I/O services typically offered by emulator.
RAM contains installed RAM (1 MiB typ.); images MAY be unmapped.
Why? This requirement is part of the RISC-V Privileged Instruction Set specifications, which affects how paged memory management is implemented. The aim is to ensure greater compatibility for both user-mode and supervisor-mode software between 32, 39, 48, and 52-bit page table structures. Although Tripos currently does not use any memory management hardware, there may come a time when it runs inside a protected address space. It seems prudent to benefit from the wisdom of the greater RISC-V community before we reach that stage.

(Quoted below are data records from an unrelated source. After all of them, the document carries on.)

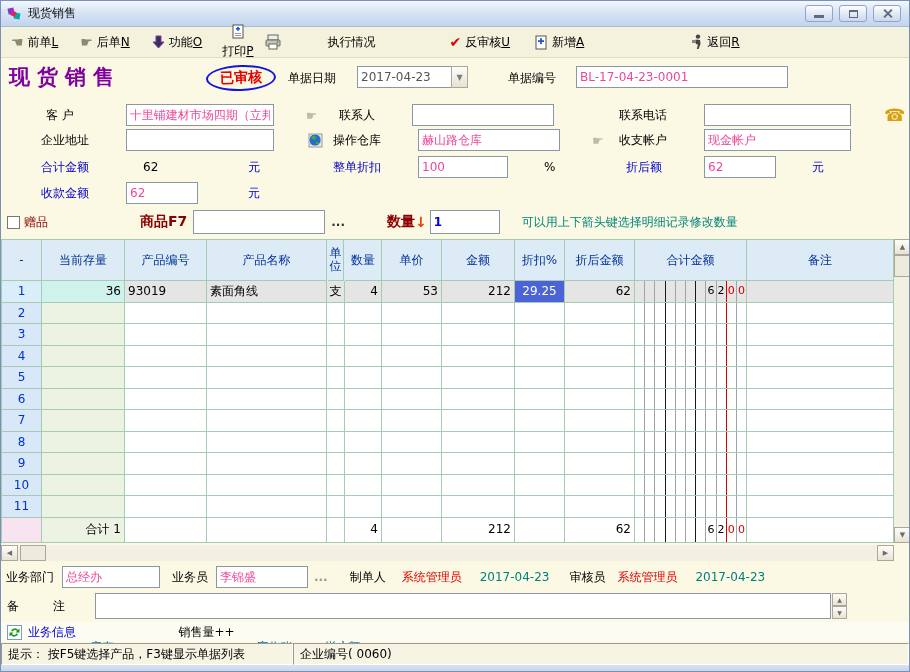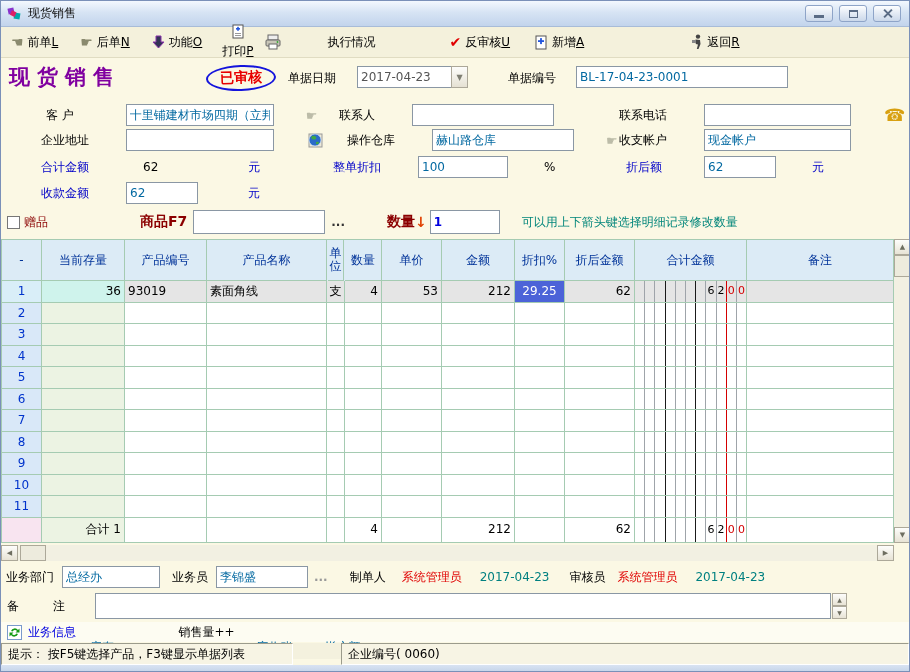--- a/index.html
+++ b/index.html
@@ -31,21 +31,21 @@
   .tb-check{color:#E00000;font-weight:bold;font-size:14px;}
   
   .docheader{position:absolute;left:0;top:60px;width:100%;height:36px;}
   .doc-title{position:absolute;left:8px;top:2px;font-size:21px;font-weight:bold;color:#8000A0;letter-spacing:7px;font-family:"DejaVu Serif","Liberation Serif",serif;}
   .stamp{position:absolute;left:205px;top:4px;border:2px solid #1414DC;border-radius:50%;
     padding:2px 12px;color:#E80000;font-weight:bold;font-size:14px;transform:rotate(-2deg);background:transparent;}
   .lbl{white-space:nowrap;}
   .blbl{color:#0000C8;white-space:nowrap;}
   .mlbl{color:#8B0000;font-weight:bold;white-space:nowrap;}
   input[type=text]{border:1px solid #8A97A4;background:#FFF;height:22px;font-size:12px;
-    font-family:"DejaVu Sans","Liberation Sans",sans-serif;padding:0 3px;color:#0369a1;}
+    font-family:"DejaVu Sans","Liberation Sans",sans-serif;padding:0 3px;color:#ec4899;}
   .combo-btn{width:17px;height:22px;border:1px solid #ACA899;background:linear-gradient(#FDFDFB,#E5E1D3);
     display:inline-flex;align-items:center;justify-content:center;color:#7E7E72;font-size:8px;margin-left:-1px;}
   .date-label{position:absolute;left:287px;top:9px;}
   .date-combo{position:absolute;left:356px;top:5px;display:flex;}
   .date-combo input{width:95px;color:#555;}
   .no-label{position:absolute;left:507px;top:9px;}
   .no-input{position:absolute;left:575px;top:5px;width:212px;}
   
   .formarea{position:absolute;left:0;top:96px;width:100%;height:108px;}
   .frow{position:absolute;height:24px;display:flex;align-items:center;gap:28px;}
@@ -110,21 +110,21 @@
   textarea{border:1px solid #8A97A4;resize:none;height:26px;width:736px;margin-left:30px;
     font-family:"DejaVu Sans","Liberation Sans",sans-serif;font-size:12px;}
   .spinner{display:flex;flex-direction:column;margin-left:1px;margin-top:0;}
   .spinner div{width:15px;height:13px;border:1px solid #ACA899;background:linear-gradient(#FDFDFB,#E7E3D5);
     color:#6E6E60;font-size:6px;display:flex;align-items:center;justify-content:center;}
   .inforow{position:absolute;left:0;top:621px;width:100%;height:20px;display:flex;align-items:center;background:#FDFCF2;}
   .link-blue{color:#0000E0;margin-right:14px;}
   .link-green{color:#0369a1;margin-right:22px;margin-top:30px;}
   .link-black{color:#000;margin-right:22px;}
   
-  .statusbar{position:absolute;left:0;top:642px;width:100%;height:16px;background:#F4F1DE;display:flex;gap:48px;}
+  .statusbar{position:absolute;left:0;top:642px;width:100%;height:16px;background:#F4F1DE;display:flex;}
   .statuscell{border:1px solid;border-color:#9B9B8C #FFF #FFF #9B9B8C;height:22px;line-height:20px;
     padding:0 6px;background:#F7F4E4;white-space:nowrap;overflow:hidden;}
   .st-left{width:292px;}
   .st-right{flex:1;}
   .framebottom{position:absolute;left:0;top:664px;width:100%;height:8px;background:linear-gradient(#D9E3F2,#C2D2E8);}
 </style>
 </head>
 <body>
 
 <div id="window">
@@ -237,21 +237,21 @@
       <span class="lbl">企业地址</span>
       <input type="text" style="width: 148px; margin-left: 9px;" value="">
       <svg width="16" height="16" viewBox="0 0 16 16" style="margin-left:5px;">
         <rect x="2" y="2" width="13" height="13" fill="#EDEAD8" stroke="#999"></rect>
         <circle cx="8" cy="8" r="6" fill="#2A6BC8"></circle>
         <path d="M4 5 Q6 3 8 4 Q10 5 9 7 Q7 8 5 7 Z" fill="#3FA846"></path>
         <path d="M9 10 Q12 9 12 11 Q11 13 9 12 Z" fill="#3FA846"></path>
         <ellipse cx="8" cy="8" rx="6" ry="6" fill="none" stroke="#CFE2F8" stroke-width="0.7"></ellipse>
       </svg>
     </div>
-    <div class="frow" style="left:346px;top:31px;">
+    <div class="frow" style="left:332px;top:31px;">
       <span class="lbl">操作仓库</span>
       <input type="text" style="width: 142px; margin-left: 9px;" value="赫山路仓库">
       <span class="ptr-icon">☛</span>
     </div>
     <div class="frow" style="left:618px;top:31px;">
       <span class="lbl">收支帐户</span>
       <input type="text" style="width: 147px; margin-left: 9px;" value="现金帐户">
     </div>
 
     <div class="frow" style="left:40px;top:58px;">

Why? There is also a benefit to this layout which affects implementation of real hardware. The top-most two address bits can be used to drive a partial address decoder (for example, a 74138 configured as a 1-of-4 decoder). We don't need to know which two address bits these are; all we need to know is that they are the top two. The lower address bits can be routed to expansion slots for use by memory expansion cards. Moreover, addresses are referenced relative to zero, so there is no concern about how many absolute address bits exist. The top of memory is always referenced at address -1 (which on 32-bit systems is \(FFFFFFFF, and on 64-bit systems, \)FFFFFFFFFFFFFFFF). This reduces the need for 32-bit vs 64-bit aware applications. If all your memory references occur within 2GiB of address 0, then even on machines with a 64-bit address bus, you can get away with running software that uses 32-bit pointers. (Just remember to load the pointers as signed values.)
The heap is, logically, defined as a reserve of memory that is currently not committed for any other use. It may consist of one or more pools. Each pool represents a region where memory can be allocated.
Why?
We need pools to handle expansion RAM at a future date.

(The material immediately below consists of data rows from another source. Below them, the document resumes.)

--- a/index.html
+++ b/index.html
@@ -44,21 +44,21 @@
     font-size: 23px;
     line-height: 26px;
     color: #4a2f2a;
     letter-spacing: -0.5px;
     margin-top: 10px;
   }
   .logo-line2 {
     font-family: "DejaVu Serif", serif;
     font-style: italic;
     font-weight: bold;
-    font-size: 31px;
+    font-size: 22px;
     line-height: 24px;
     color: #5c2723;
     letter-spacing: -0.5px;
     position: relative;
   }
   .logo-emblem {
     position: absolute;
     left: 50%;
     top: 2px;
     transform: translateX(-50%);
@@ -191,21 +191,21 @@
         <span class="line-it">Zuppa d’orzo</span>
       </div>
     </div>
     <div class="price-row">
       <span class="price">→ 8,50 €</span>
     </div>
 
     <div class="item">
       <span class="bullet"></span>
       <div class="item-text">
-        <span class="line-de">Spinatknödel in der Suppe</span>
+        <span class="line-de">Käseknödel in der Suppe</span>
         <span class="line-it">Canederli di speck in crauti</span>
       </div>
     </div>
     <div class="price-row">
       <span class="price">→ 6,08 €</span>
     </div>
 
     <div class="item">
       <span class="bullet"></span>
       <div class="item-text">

You figure, if a machine comes with 1MB built onto the motherboard,
it will reside from -1048576..-1
(e.g., \(FFFFFFFF_FFF00000..\)FFFFFFFF_FFFFFFFF).
If I then plug in another 1MB of expansion RAM,
it might be configured to respond near the 3GiB mark
(e.g., \(FFFFFFFF_DFF00000..\)FFFFFFFF_DFFFFFFF).
Each pool, then, maintains a linked list of chunks of memory.
+-------------+ | p_base | +-------------+ | p_size | +-------------+ | p_pri | +-------------+ | p_chunklist | +-------------+ | p_name | +-------------+ | p_reserved1 | +-------------+ | p_reserved2 | +-------------+ | p_reserved3 | +-------------+
The p_size and the p_base fields of the pool structure
describe how big the section of RAM is,
in bytes, and where it is located in the physical memory address space.
Note that this span includes both free and used regions of memory,
including all chunk headers.
All pools include at least one free chunk at the time of registration.
Note: A pool can be removed from the system at any time. However, this cannot happen while the pool remains in use. A pool is defined as in use iff there exists at least one chunk with a non-zero owner.
The p_pri field sets the priority of the pool.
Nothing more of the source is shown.